Cytokines sont de petites protéines sécrétées cellulaires et puissants immunomodulateurs, régulation des réponses immunitaires. 32 les profils d’expression des cytokines divers échantillons sont associés à diverses pathologies de le œil et les études sur les cytokines profils aident à comprendre les mécanismes de la pathogenèse de la maladie, de déterminer l’état de santé oculaire, la larme gravité de la maladie, le diagnostic et la progression. 2 , 5 des concentrations de protéines plus faibles volumes petit échantillon sont les principaux défis des méthodes traditionnelles, limitant l’utilisation des dosages comme ELISA pour l’analyse des profils de cytokine de larme. 33 épreuves multiplex perle basé sont immuno-essais, qui ont des avantages distincts sur ELISA. Dosages multiplex perle basé nécessitent des volumes d’échantillon pour l’analyse de plusieurs analytes et sont très sensibles, capables de détecter des concentrations de picogramme de protéines dans les liquides biologiques. 34

Nous rapportons ici un protocole standardisé pour l’analyse quantitative des 41 larme cytokines chez les personnes saines à l’aide de dosage multiplex perle basé.
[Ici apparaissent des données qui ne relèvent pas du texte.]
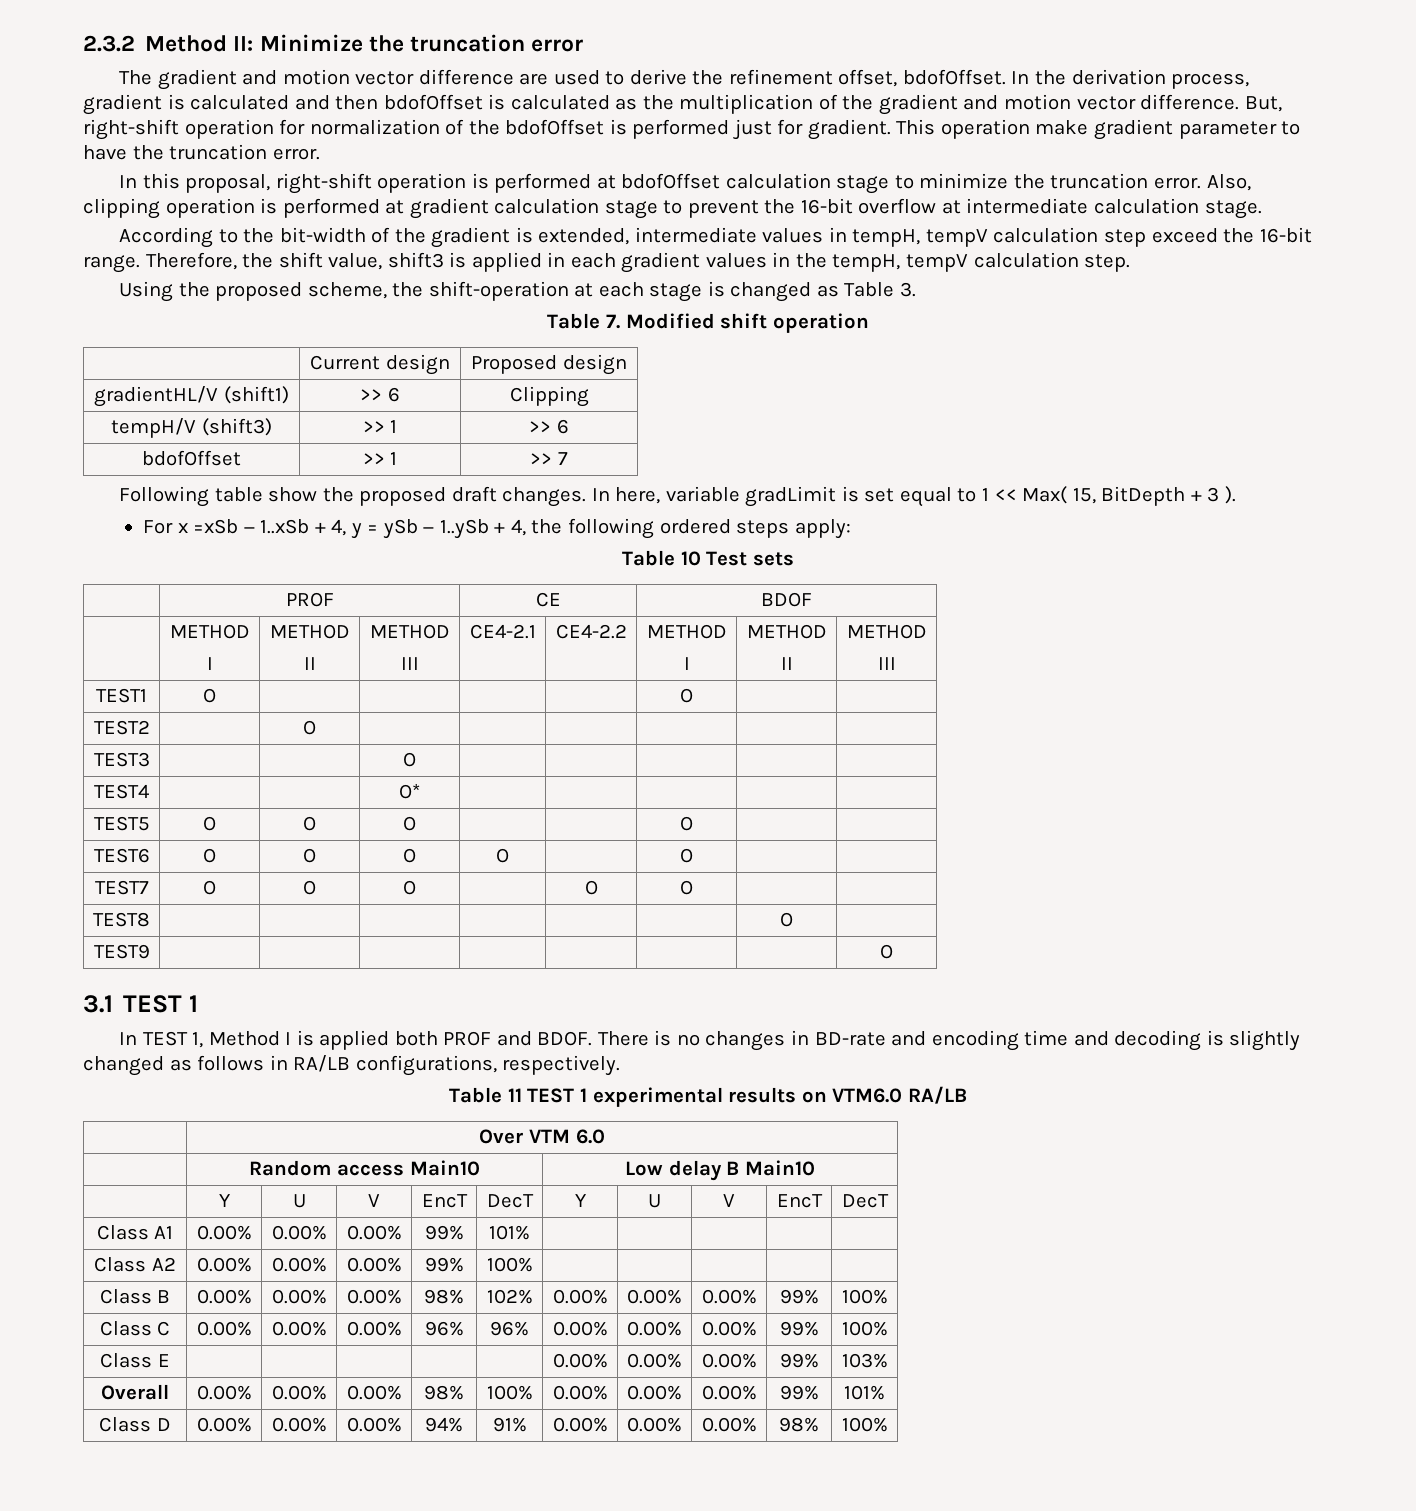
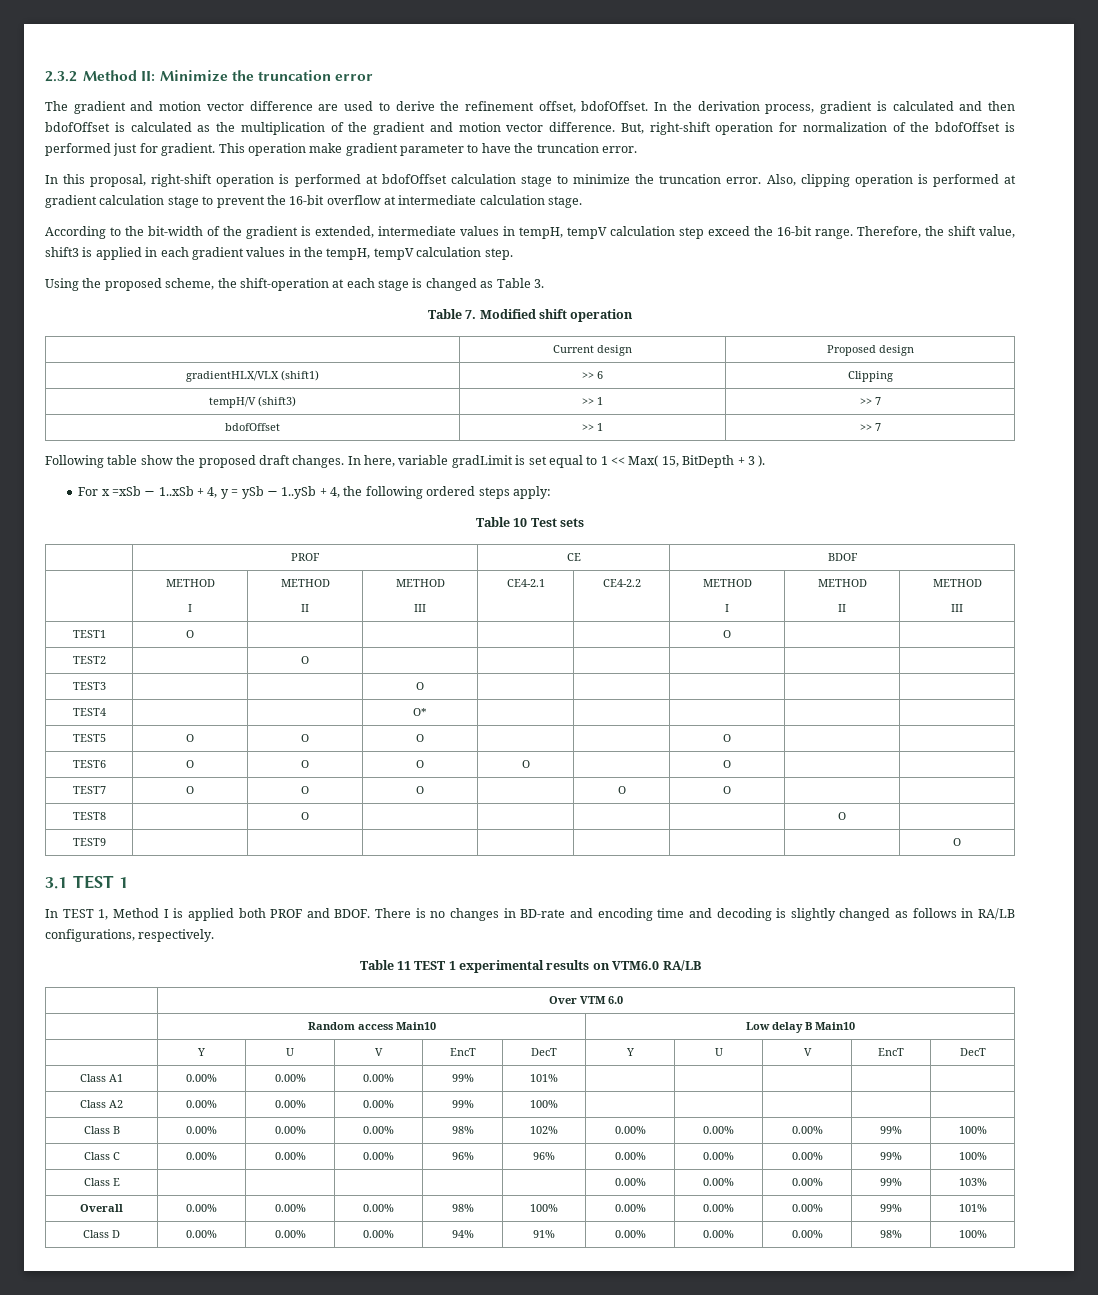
- gradientHL/V (shift1) | >> 6 | Clipping
+ gradientHLX/VLX (shift1) | >> 6 | Clipping
- tempH/V (shift3) | >> 1 | >> 6
+ tempH/V (shift3) | >> 1 | >> 7
- TEST8 | | | | | | | O |
+ TEST8 | | O | | | | | O |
Sur les 41 cytokines dans le panneau, essai multiplex perle basé 40 cytokines a détecté dans des échantillons de larme et ne pouvait pas détecter MIP-1α. Ce résultat négatif peut être parce qu’il y avait un niveau indétectable de MIP-1α dans des échantillons de larme en santé ou en raison d’un plus petit volume de larmes. Larme échantillons prélevés à l’aide de bandes de Schirmer ont un avantage sur les autres méthodes de collection telles que tube microcapillaire et éponges. Par exemple, dans plusieurs conditions cliniques, du volume du liquide lacrymal peut être mesuré par bandes de Schirmer et la larme fluide peut être élue de la bande de même après la mesure et utilisée pour l’analyse de cytokine. 35 si microcapillaire tubes sont régulièrement utilisés pour recueillir des larmes et de produire des profils plus cohérents de larme, la procédure prend plus de temps que la méthode de la bande est plus fastidieuse et peut être inconfortable pour les enfants et les autres patients. En outre, cette méthode peut également induire la production de larme réflexe en touchant la conjonctive et produire des résultats variables des profils de cytokine par rapport aux larmes basales, cela n’affecte la reproductibilité du dosage. 36 dans certaines affections comme la maladie de l’oeil sec, larme prélèvement de bandelettes de Schirmer est fiable pour l’analyse des protéines et aide à l’identification de biomarqueurs. 37 , 38

Dosages multiplex perle basé sont une combinaison de cytométrie en flux et ELISA multiplexe dans lequel analytes de l’échantillon sont pris en sandwich entre le recouverts d’anticorps spécifiques et la couleur codée billes magnétiques ou des anticorps de détection des microsphères et biotinylés. Ces complexes peuvent être détectés en ajoutant le conjugué de streptavidine-phycoérythrine (PE) molécule journaliste et exposition subséquente à un système de double laser dans un instrument mis à jour le flow cytometry. 39 dans un système de double laser, un laser excite les colorants internes et son signal représente l’enduit anticorps spécifique. Le deuxième laser excite le conjugué de molécule PE considérée lié à l’anticorps de détection complexe et l’intensité des signaux représentent la concentration de l’analyte.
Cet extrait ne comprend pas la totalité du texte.